▶ [WHAT THE TASK ASKS] Each record below must come back exactly as written; its pictures must not.

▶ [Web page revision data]
---*---
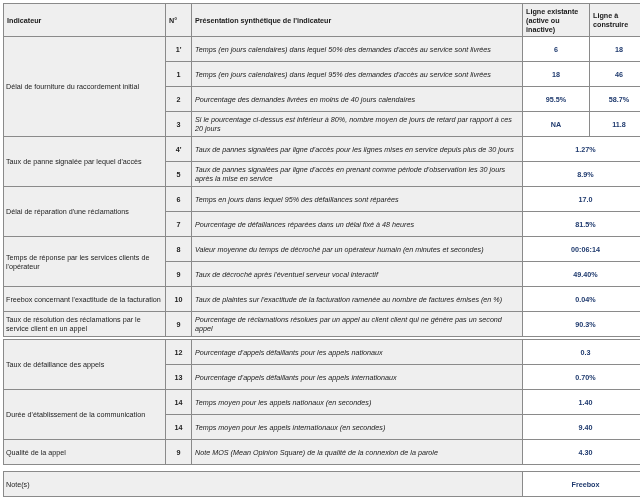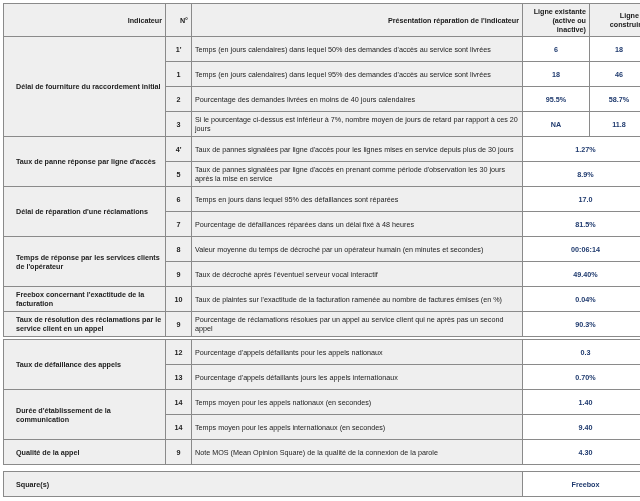"Ligne existante (active ou inactive)" .hdr { text-align: right -> left }
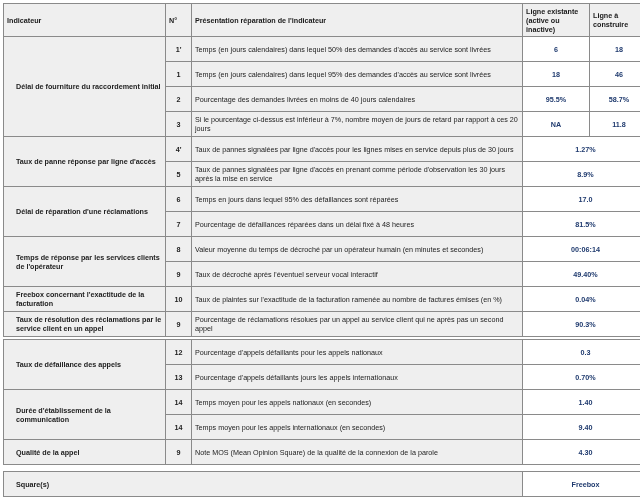"Présentation réparation de l'indicateur" td.hdr { text: réparation -> synthétique }
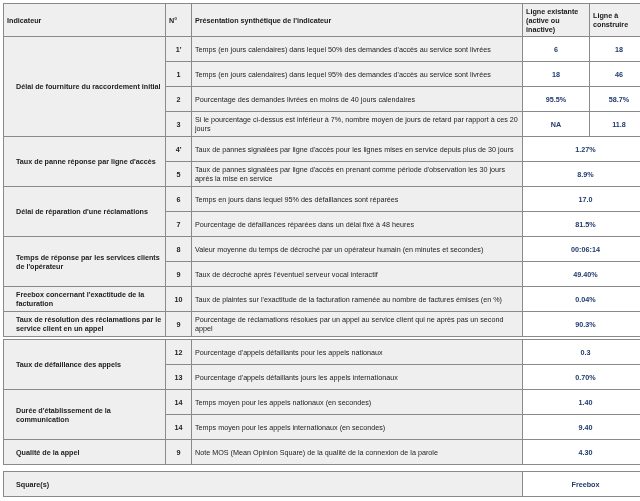"Temps (en jours calendaires) dans" .desc { font-style: none -> italic }
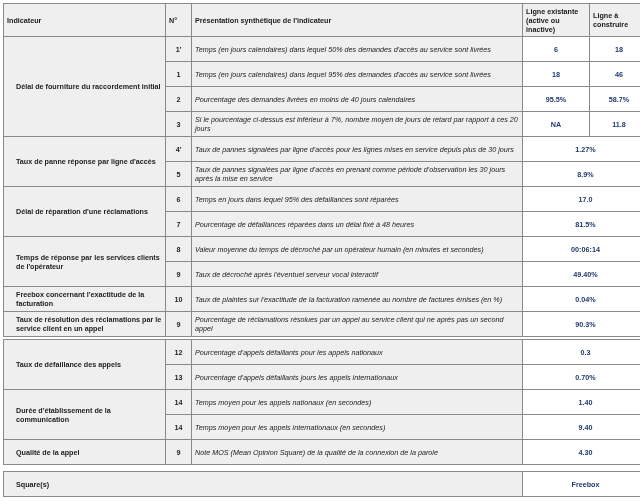"Délai de fourniture du raccordement" .ind { font-weight: bold -> none; padding-left: 12px -> 2px }
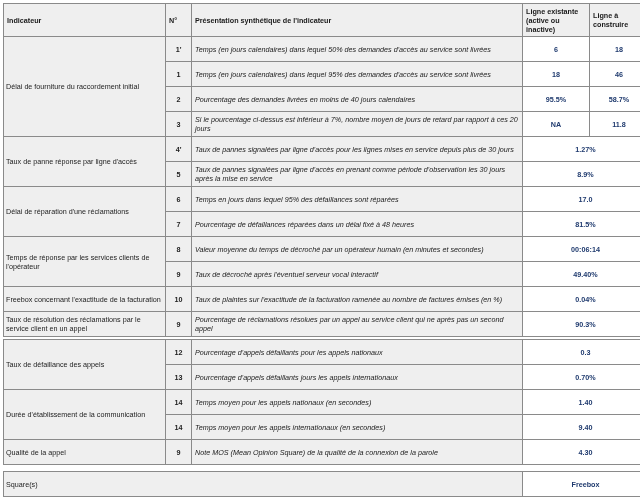"Si le pourcentage ci-dessus est" td.desc { text: 7% -> 80% }
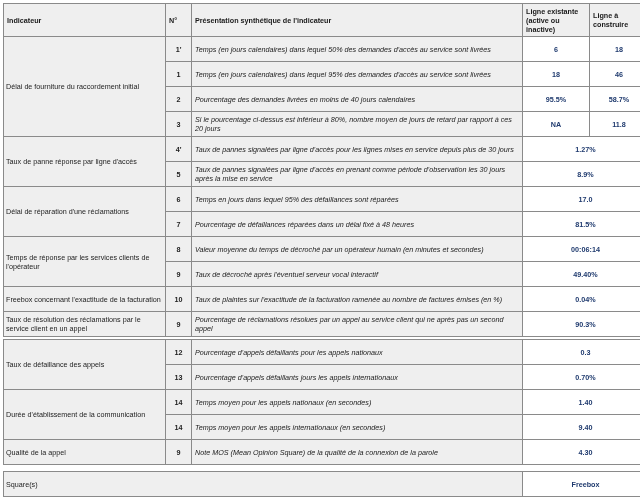"Taux de panne réponse par" td.ind { text: réponse par ligne -> signalée par lequel }
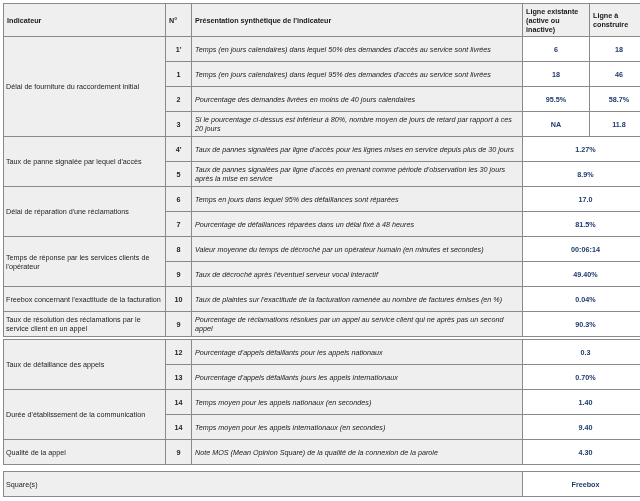"Pourcentage de réclamations résolues par" td.desc { text: service client qui ne après -> client client qui ne génère }
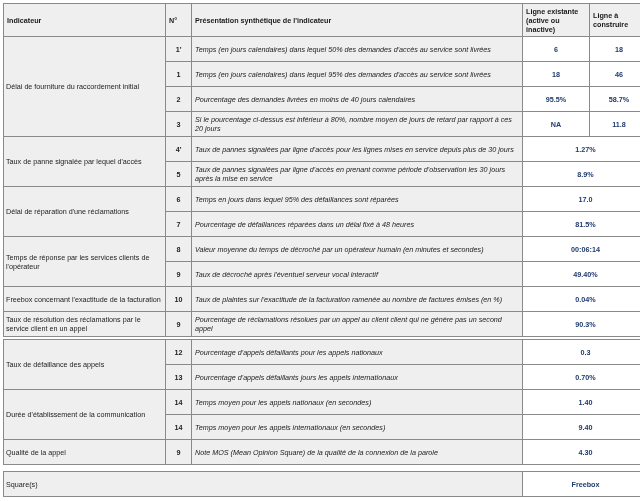"Pourcentage d'appels défaillants jours" td.desc { text: jours -> pour }
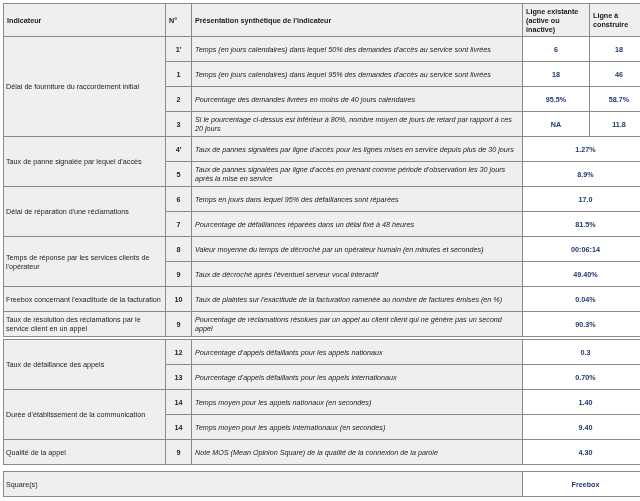"Square(s)" td.ind { text: Square -> Note }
---*---
▶ [REPLY TO THE TASK]
"Ligne existante (active ou inactive)" .hdr { text-align: right -> left }
"Présentation réparation de l'indicateur" td.hdr { text: réparation -> synthétique }
"Temps (en jours calendaires) dans" .desc { font-style: none -> italic }
"Délai de fourniture du raccordement" .ind { font-weight: bold -> none; padding-left: 12px -> 2px }
"Si le pourcentage ci-dessus est" td.desc { text: 7% -> 80% }
"Taux de panne réponse par" td.ind { text: réponse par ligne -> signalée par lequel }
"Pourcentage de réclamations résolues par" td.desc { text: service client qui ne après -> client client qui ne génère }
"Pourcentage d'appels défaillants jours" td.desc { text: jours -> pour }
"Square(s)" td.ind { text: Square -> Note }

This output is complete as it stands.